HIDA has recommended to the government a pandemic framework that builds on the lessons learned from the spread of COVID-19. Policymakers, healthcare providers, manufacturers and distributors have learned that they need to prepare now for future pandemics by working to
- make the supply chain more robust;
- diversify sourcing;
- expand and support surge manufacturing infrastructure; and
- prevent development of a fraudulent, opportunistic marketplace.
A national strategy must support, not supplant, the commercial supply chain. We must make available and continuously replenish medical products to satisfy massive, sustained demand from healthcare providers, consumers, first responders, states and essential workers. Planning should build on the strategy to support and leverage private infrastructure to develop a “whole supply chain” effort to leverage every global and domestic manufacturing source, medical distributor and distribution center in the U.S. to contribute in partnership with government before and during a pandemic.

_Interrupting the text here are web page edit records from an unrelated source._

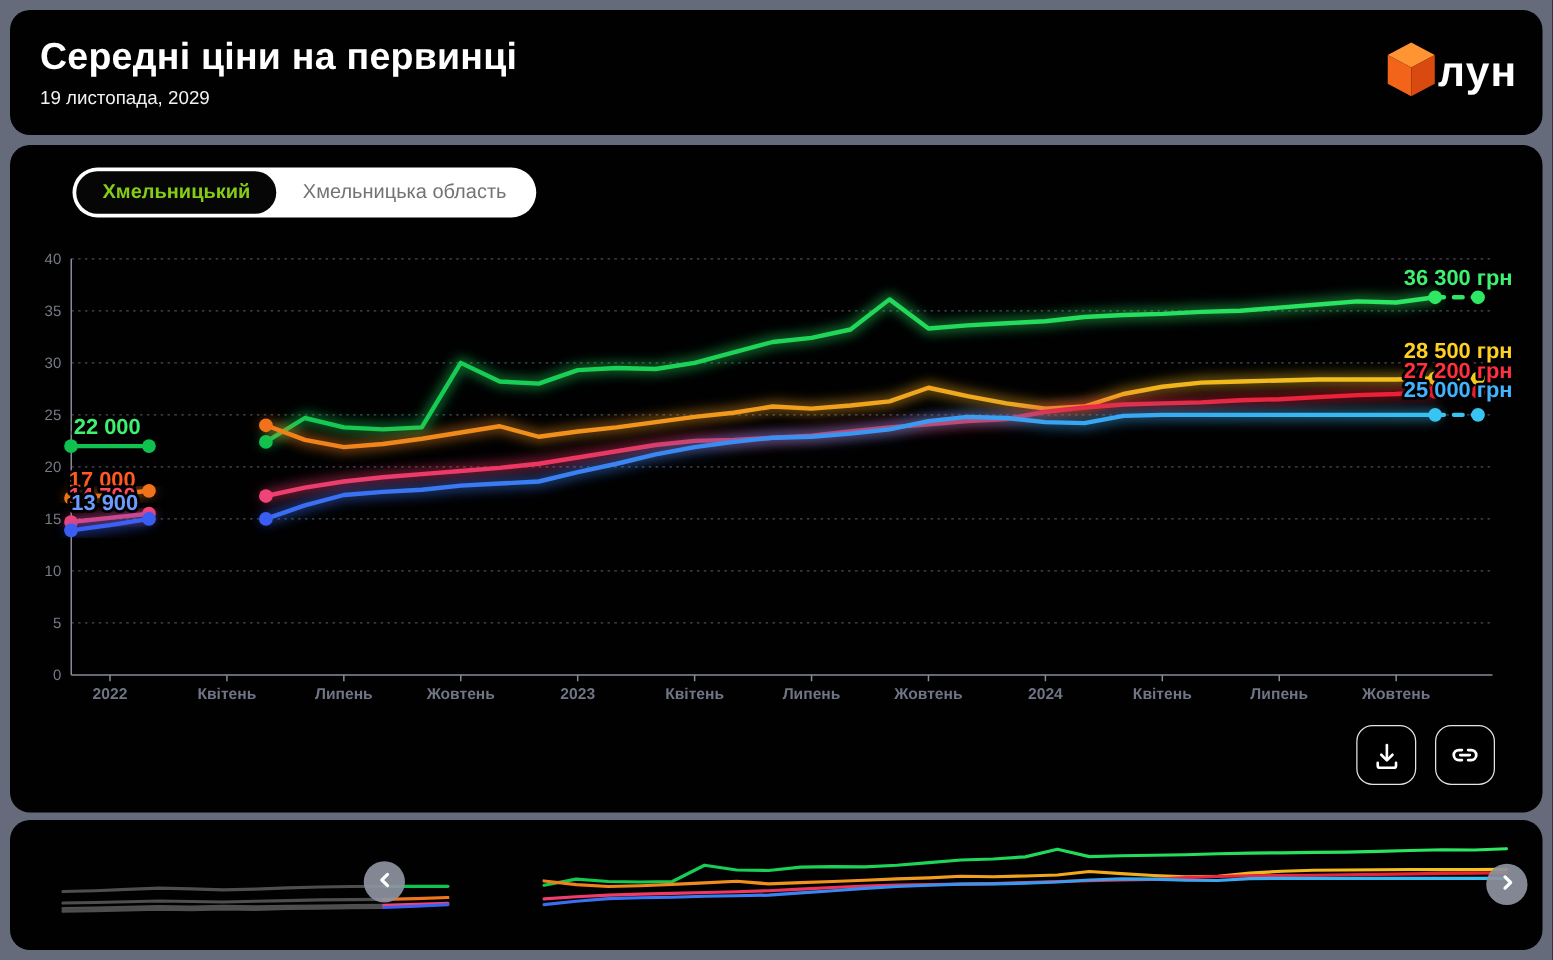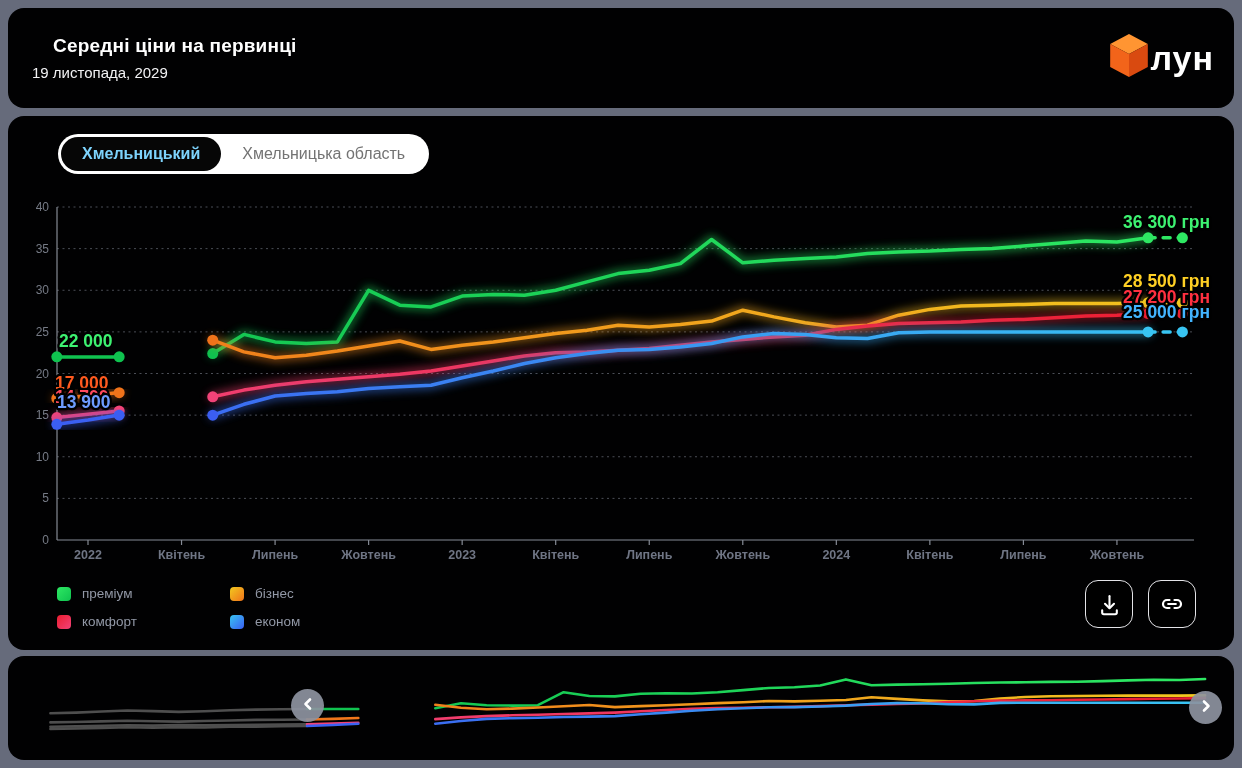--- a/index.html
+++ b/index.html
@@ -7,31 +7,31 @@
     width:1242px;height:768px;
     background:#666b7b;
     font-family:"Liberation Sans",sans-serif;
     -webkit-font-smoothing:antialiased;
     overflow:hidden;
   }
   .page{padding:8px;display:flex;flex-direction:column;}
   .panel{background:#010102;border-radius:16px;box-sizing:border-box;position:relative;}
   .header{height:100px;display:flex;align-items:center;justify-content:space-between;padding:0 20px 0 24px;}
   .htext{display:flex;flex-direction:column;gap:7px;}
-  .title{color:#ffffff;font-size:19px;font-weight:700;letter-spacing:.2px;margin-left:21px;}
+  .title{color:#ffffff;font-size:30px;font-weight:700;letter-spacing:.2px;}
   .date{color:#f2f2f4;font-size:15px;}
   .logo{display:flex;align-items:center;}
   .logo-text{color:#ffffff;font-size:34px;font-weight:700;letter-spacing:1px;line-height:1;}
   .main{height:534px;margin:8px 0 6px 0;}
   .chart{position:absolute;left:0;top:0;pointer-events:none;}
   .toggles{position:absolute;left:50px;top:18px;display:flex;gap:20px;z-index:3;}
   .pillgroup{background:#ffffff;border-radius:21px;padding:3px;display:inline-flex;align-items:center;height:40px;box-sizing:border-box;}
   .pill{border:none;background:transparent;color:#737373;font-family:"Liberation Sans",sans-serif;
         font-size:16px;font-weight:500;padding:0 21px;height:34px;border-radius:17px;cursor:pointer;white-space:nowrap;}
-  .pill.active{background:#060606;color:#7dd3fc;font-weight:600;}
+  .pill.active{background:#060606;color:#84cc16;font-weight:600;}
   .legend{position:absolute;left:49px;top:470px;display:grid;grid-template-columns:173px auto;row-gap:13px;z-index:3;}
   .litem{display:flex;align-items:center;gap:11px;color:#9298a6;font-size:13.5px;}
   .sw{width:14px;height:14px;border-radius:4px;flex:0 0 auto;}
   .actbtn{position:absolute;top:464px;width:48px;height:48px;border-radius:13px;background:#000;
           border:1.6px solid #e4e4e8;color:#fff;display:flex;align-items:center;justify-content:center;cursor:pointer;z-index:3;}
   .actbtn svg{display:block;}
   #btn-download{right:101px;}
   #btn-link{right:38px;}
   .nav{height:104px;}
   .navbtn{position:absolute;width:33px;height:33px;border-radius:50%;background:rgba(141,146,159,.92);
@@ -195,38 +195,20 @@
         <text x="51" y="230.85000000000002" class="vlabel" fill="#3df271">22 000</text>
         <text x="47" y="273.475" class="vlabel" fill="#ff5a1f">17 000</text>
         <text x="47" y="286.6225" class="vlabel" fill="#ff4a5e">14 700</text>
         <text x="49" y="292.2825" class="vlabel" fill="#6d9cff">13 900</text>
         <text x="1202" y="111.80250000000007" text-anchor="end" class="vlabel" fill="#3df271">36 300 грн</text>
         <text x="1202" y="170.7375" text-anchor="end" class="vlabel" fill="#ffd024">28 500 грн</text>
         <text x="1202" y="186.56000000000003" text-anchor="end" class="vlabel" fill="#ff3040">27 200 грн</text>
         <text x="1202" y="201.87500000000003" text-anchor="end" class="vlabel" fill="#42b4ff">25 000 грн</text>
       </svg>
 
-    <div class="legend">
-      <div class="litem">
-        <span class="sw" style="background: linear-gradient(135deg, rgb(46, 232, 99), rgb(15, 194, 79));"></span>
-        <span>преміум</span>
-      </div>
-      <div class="litem">
-        <span class="sw" style="background: linear-gradient(135deg, rgb(242, 201, 31), rgb(240, 115, 26));"></span>
-        <span>бізнес</span>
-      </div>
-      <div class="litem">
-        <span class="sw" style="background: linear-gradient(135deg, rgb(235, 29, 48), rgb(242, 67, 120));"></span>
-        <span>комфорт</span>
-      </div>
-      <div class="litem">
-        <span class="sw" style="background: linear-gradient(135deg, rgb(56, 196, 242), rgb(59, 94, 242));"></span>
-        <span>економ</span>
-      </div>
-    </div>
 
     <button class="actbtn" id="btn-download">
       <span>
         <svg width="23" height="23" viewBox="0 0 22 22" fill="none" stroke="#ffffff" stroke-width="2" stroke-linecap="round" stroke-linejoin="round">
           <path d="M4 16.5v2.2a1.6 1.6 0 0 0 1.6 1.6h10.8a1.6 1.6 0 0 0 1.6-1.6v-2.2"></path>
           <path d="M11 3v11"></path>
           <path d="M6.7 10.3 11 14.6l4.3-4.3"></path>
         </svg>
       </span>
     </button>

The future pandemic response infrastructure should be built on a foundation of four key components:
Forward-Deployed Personal Protective Equipment (PPE) Reserve: Create stocks of federally funded and controlled pandemic supplies in up to 500 commercial distribution locations throughout the U.S., positioning inventory close to every healthcare provider and designed to meet their “first-call” needs until surge manufacturing capability can be mobilized.
Diversified Surge Manufacturing Capability: Identify and establish a strategic blend of U.S. manufacturing facilities capable of surging to meet pandemic level demand, coupled with established near-sourced and global sources of low-cost, high-volume manufacturers that can increase volume to keep customers and stockpiles supplied.
Sustainable And Replenished Stockpiles: Require centralized stockpiles to be replenished, as needed, by the surge manufacturing infrastructure to support state and local government needs during a crisis and serve as a backstop to the commercial supply chain.
End-User Aligned Supply Chains: Align distribution channels to categories of end users to avoid surge-driven competition for products that drives up prices and encourages profiteering brokers to enter the marketplace.
We must coordinate every global and domestic manufacturing source, medical distributor and distribution center in the U.S. to contribute in partnership with government agencies and planners before and during a pandemic.
Putting the framework into action: National legislation building on PAHPAI
This framework is a public-private partnership that draws on the respective strengths of the federal government and the private sector. On the public side, before a crisis, the government can set priorities regarding which products to stockpile and where to source them. It can provide the resources for “flex” reserves that can be drawn upon when a crisis suddenly drives up demand. On the private side, distributors are equipped to do what the government is not: handling the logistics of producing, managing and delivering billions of units of PPE and supplies during a time of crisis. Fortunately, there is already a model for deploying this type of partnership: the Pandemic and All-Hazards Preparedness and Advancing Innovation Act of 2019 (PAHPAI).
PAHPAI addressed all aspects of pandemic preparedness. It establishes a public-private partnership to assist the Assistant Secretary for Preparedness and Response (ASPR) in the development of various preparedness response programs. This includes the Strategic National Stockpile, the Hospital Preparedness Program and for hospitals, healthcare facilities, and other public and private sector entities in order to increase medical surge capacity before, during, and after public health emergencies. In the beginning of 2020, HHS was in the initial stages of pursuing the mandates set out in PAHPAI when the COVID-19 pandemic struck. It was already taking advantage of a productive partnership with HIDA and its members through various work groups.
A call for new legislation building on the PAHPAI model
New legislation would require a more comprehensive public-private partnership than is currently provided by PAHPAI. The establishment of a forward-deployed PPE Reserve, maintenance of dynamic national stockpiles and development of surge manufacturing capacity are interconnected issues that would require a commitment of resources and multi-year planning. Using the workgroup model, an ongoing public-private partnership would assist the ASPR and the Strategic National Stockpile to identify 1) how much of which products to have in the distributor-managed PPE Reserve 2) which products and quantities should be in Strategic National Stockpile and 3) how to work with manufacturers to develop additional capacity and production diversification.
The Medical Supplies For Pandemics Act of 2020 : H.R. 6531, the Medical Supplies for Pandemics Act of 2020, and its companion in the Senate, S. 2827, provide for the establishment of the public-private framework described in this paper. Both bills were introduced with bipartisan sponsors and support, and HIDA and its members are working for their passage.